詳しくは予防法の詳細をまとめた記事と匂いを使った予防法の記事をご覧ください。
蜂の巣を見つけたときの対処法
万が一巣をつくられてしまった場合は早めに駆除しましょう。4~6月の、巣作りを始めて間もなく、巣が小さい時期であれば、自分で駆除することも可能です。小さい蜂の巣を自分で駆除する方法は以下のとおりです。
●準備する道具
- ・蜂用殺虫スプレー
- ・肌が露出せず、袖や襟のすき間を塞いだ丈夫な服装
- ・懐中電灯
- ・ゴミ袋
- ・ほうき
- ・ちりとり
- ・ハサミ
蜂の巣の駆除は、夕方以降におこないます。昼間は多くの蜂が出掛けており、そのタイミングで駆除すると、生き残った蜂に再び巣をつくられてしまうおそれがあるのです。駆除は、すべての蜂が巣に戻って休息する夕方以降におこないましょう。
巻き込んで刺される事故を防ぐため、周りにほかの人がいないか確認しましょう。刺激しないよう、懐中電灯の光を巣に直接当てないように気を付けながら巣に近づき、スプレーを噴射します。驚いた蜂が羽音を立てて飛び出してくるかもしれませんが、おそれずにしばらく噴射し続けましょう。

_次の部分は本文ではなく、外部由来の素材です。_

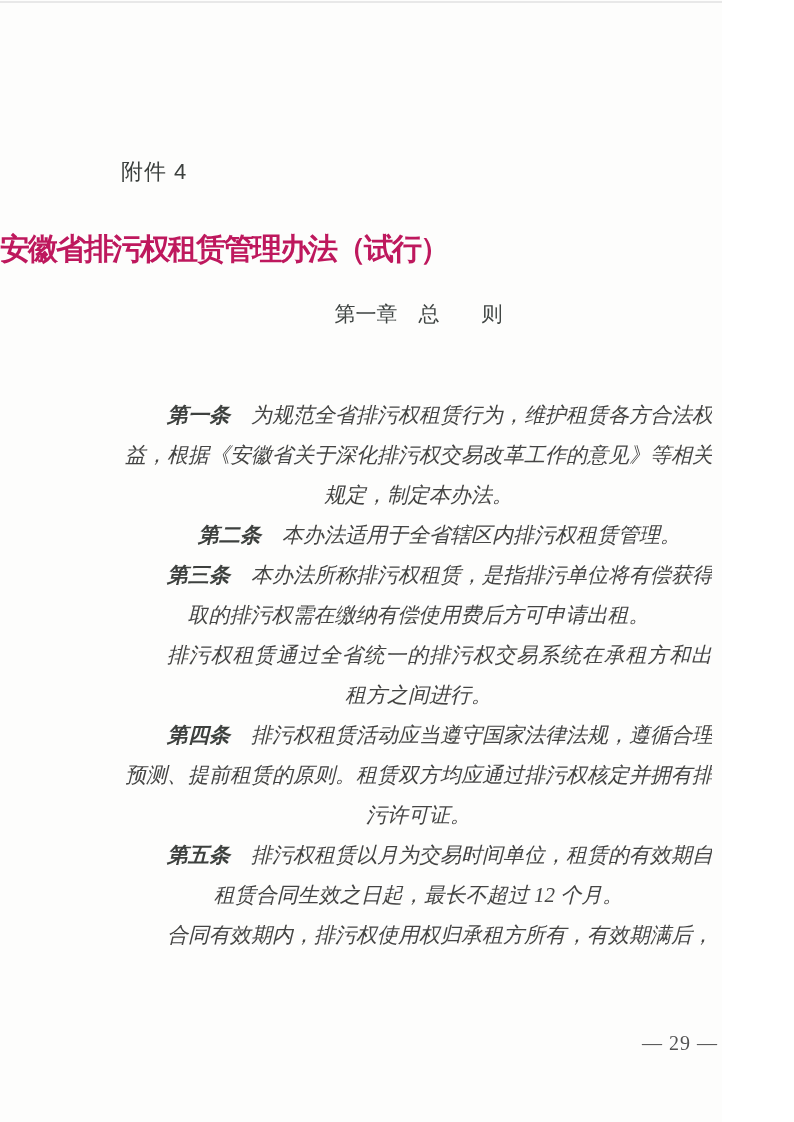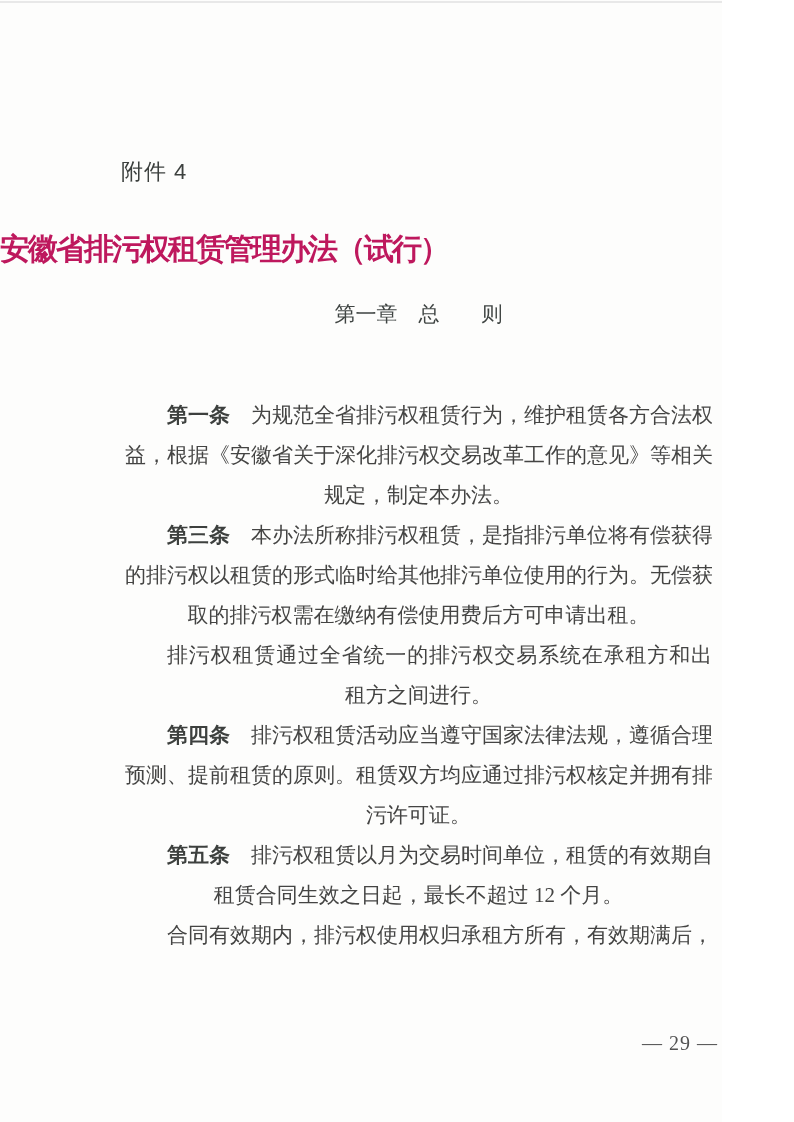--- a/index.html
+++ b/index.html
@@ -62,20 +62,21 @@
     color: #3f4442;
     white-space: nowrap;
   }
   .body-text {
     position: absolute;
     left: 125px;
     top: 395px;
     width: 587px;
     font-size: 21px;
     color: #444443;
+    font-style: italic;
   }
   .line {
     height: 40px;
     line-height: 40px;
     white-space: nowrap;
     overflow: hidden;
     text-align: center;
   }
   .line.indent {
     padding-left: 42px;
@@ -113,22 +114,22 @@
   <div class="attachment-label">附件 4</div>
 
   <h1 class="doc-title" style="margin:0; font-size:30px;">安徽省排污权租赁管理办法（试行）</h1>
 
   <div class="chapter-heading">第一章　总　　则</div>
 
   <div class="body-text">
       <div class="line indent fill"><span class="term">第一条</span>　为规范全省排污权租赁行为，维护租赁各方合法权</div>
       <div class="line fill">益，根据《安徽省关于深化排污权交易改革工作的意见》等相关</div>
       <div class="line">规定，制定本办法。</div>
+      <div class="line indent"><span class="term">第二条</span>　本办法适用于全省辖区内排污权租赁管理。</div>
       <div class="line indent fill"><span class="term">第三条</span>　本办法所称排污权租赁，是指排污单位将有偿获得</div>
-      <div class="line fill">的排污权以租赁的形式临时给其他排污单位使用的行为。无偿获</div>
       <div class="line">取的排污权需在缴纳有偿使用费后方可申请出租。</div>
       <div class="line indent fill">排污权租赁通过全省统一的排污权交易系统在承租方和出</div>
       <div class="line">租方之间进行。</div>
       <div class="line indent fill"><span class="term">第四条</span>　排污权租赁活动应当遵守国家法律法规，遵循合理</div>
       <div class="line fill">预测、提前租赁的原则。租赁双方均应通过排污权核定并拥有排</div>
       <div class="line">污许可证。</div>
       <div class="line indent fill"><span class="term">第五条</span>　排污权租赁以月为交易时间单位，租赁的有效期自</div>
       <div class="line">租赁合同生效之日起，最长不超过 12 个月。</div>
       <div class="line indent fill">合同有效期内，排污权使用权归承租方所有，有效期满后，</div>
     </div>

羽音がしなくなり、蜂が出てこなくなったら巣を取り除きます。ハサミで切り取るか、棒でつつき落とすなどして巣を落としましょう。地面に落ちた巣と蜂をほうきとちりとりで集め、ゴミ袋に入れます。
まだ生きていたり針が飛び出ていたりする蜂がいる可能性があるため、手で触るのは避けましょう。すべてゴミ袋に入れたら袋の中にもスプレーを噴射し、密閉します。巣は可燃ゴミとして捨てましょう。
以上が、蜂の巣が小さい場合の駆除方法です。詳しくは自分で蜂の巣を駆除する手順・条件をまとめた記事をご覧ください。
スズメバチの巣は業者に駆除を依頼しよう
巣が大きい場合は、危険度が格段に上がりますので自分での駆除はおすすめできません。また、スズメバチの巣の場合も自分での駆除はやめましょう。アシナガバチやミツバチであれば毒はそれほど強くなく、万が一刺されてもアナフィラキシーショックが起こらない限りは死ぬことはあまりないとされています。
しかし、スズメバチの毒は強力で、それだけでも死に至るおそれがあります。巣の大きさに関わらず、一匹だけでも大変危険な蜂です。業者に依頼して駆除してもらうようにしましょう。